La Bombe, d’Howard Zinn

Quand on me demande à quoi sert l’Histoire, je suis souvent bien embarrassé : je connais la théorie, cette discipline nous permet de réfléchir aux erreurs du passé, de ne pas les reproduire. Et, les exemples, même s’ils sont nombreux, peinent à me venir en tête pour bien étayer dans la pratique ce que je veux dire. Avec La Bombe, pourtant, Howard Zinn nous fournit un travail qui montre précisément comment on peut, effectivement, utiliser le passé pour réfléchir sur le présent.

Dans le cas de ce livre, il s’agit de se poser une question cruciale dans le cadre des guerres modernes qui s’enchaînent : les bombardements ont-ils une utilité ou sont-ils au contraire plus nocifs qu’avantageux ?

 

Howard Zinn, universitaire engagé

Comprendre La Bombe nécessite de savoir qui était Howard Zinn.
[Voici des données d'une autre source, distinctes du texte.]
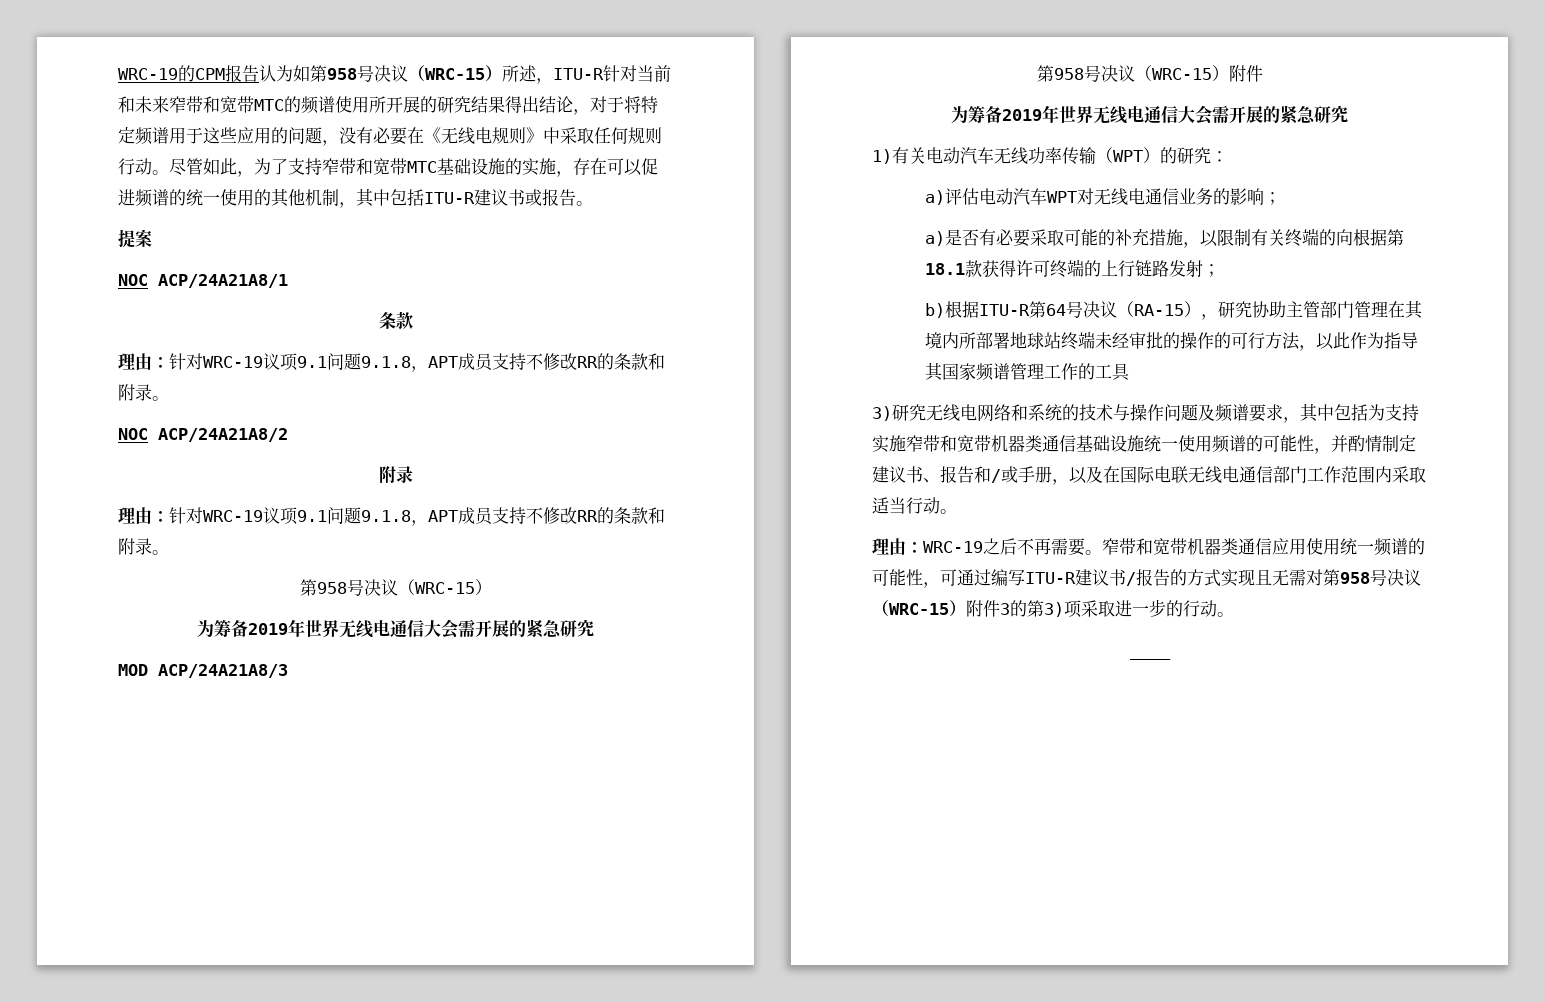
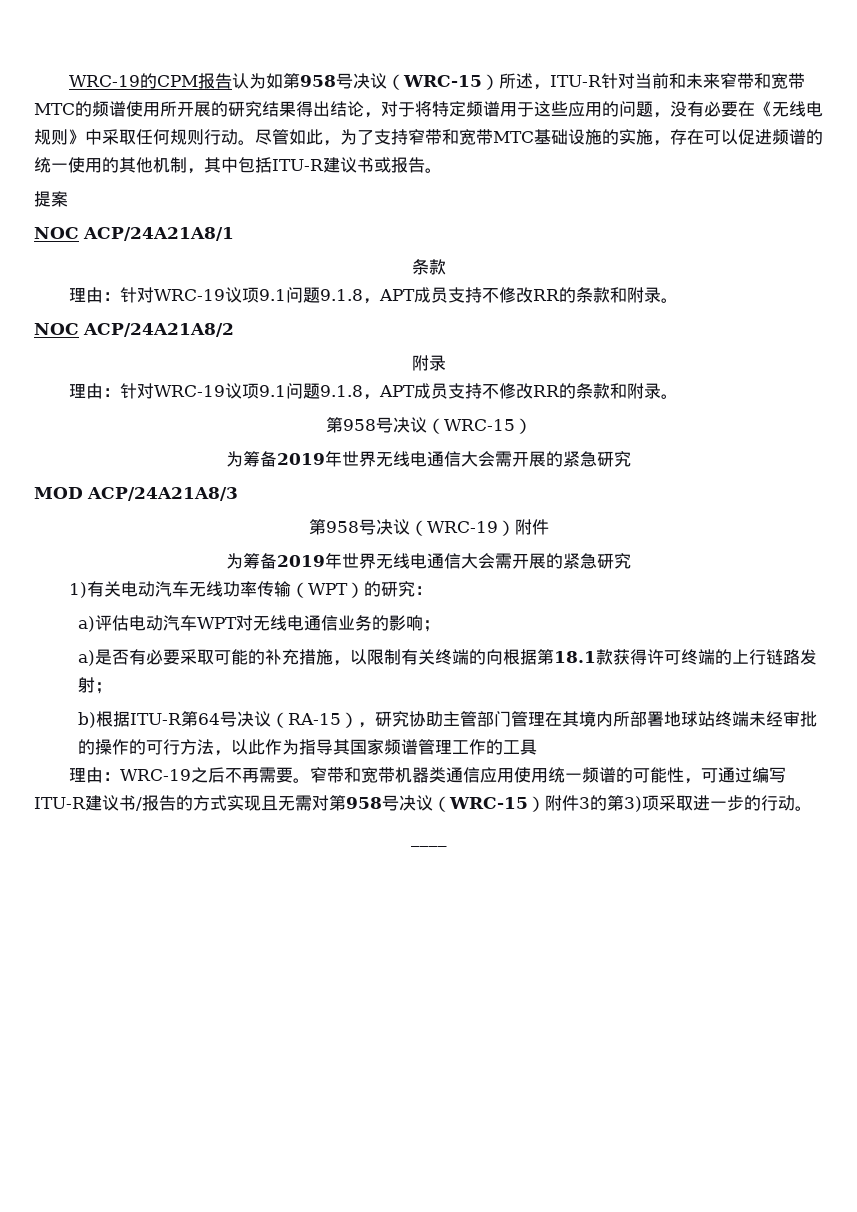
  MOD ACP/24A21A8/3
- 第958号决议（WRC-15）附件
+ 第958号决议（WRC-19）附件
- 3)研究无线电网络和系统的技术与操作问题及频谱要求，其中包括为支持实施窄带和宽带机器类通信基础设施统一使用频谱的可能性，并酌情制定建议书、报告和/或手册，以及在国际电联无线电通信部门工作范围内采取适当行动。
Universitaire américain, il est surtout reconnu pour son travail sur les mouvements sociaux et mouvements pour les droits civiques, auxquels il a d’ailleurs participé. D’abord professeur au Spelman College d’Atlanta, il fut en effet renvoyé de celui-ci pour avoir défendu des étudiantes qui protestaient contre la ségrégation raciale pratiquée dans cette ville. Il est ensuite devenu professeur à l’université de Boston, où son cours sur les droits civiques est vite devenu l’un des plus populaires. Enfin, son Histoire populaire des États-Unis, ouvrage monumental, est un incontournable si on veut se faire une idée différente du « mythe américain » cher aux patriotes. Certains conservateurs ont d’ailleurs tenté de faire bannir des écoles cette histoire « salissante », mais ce livre reste un classique.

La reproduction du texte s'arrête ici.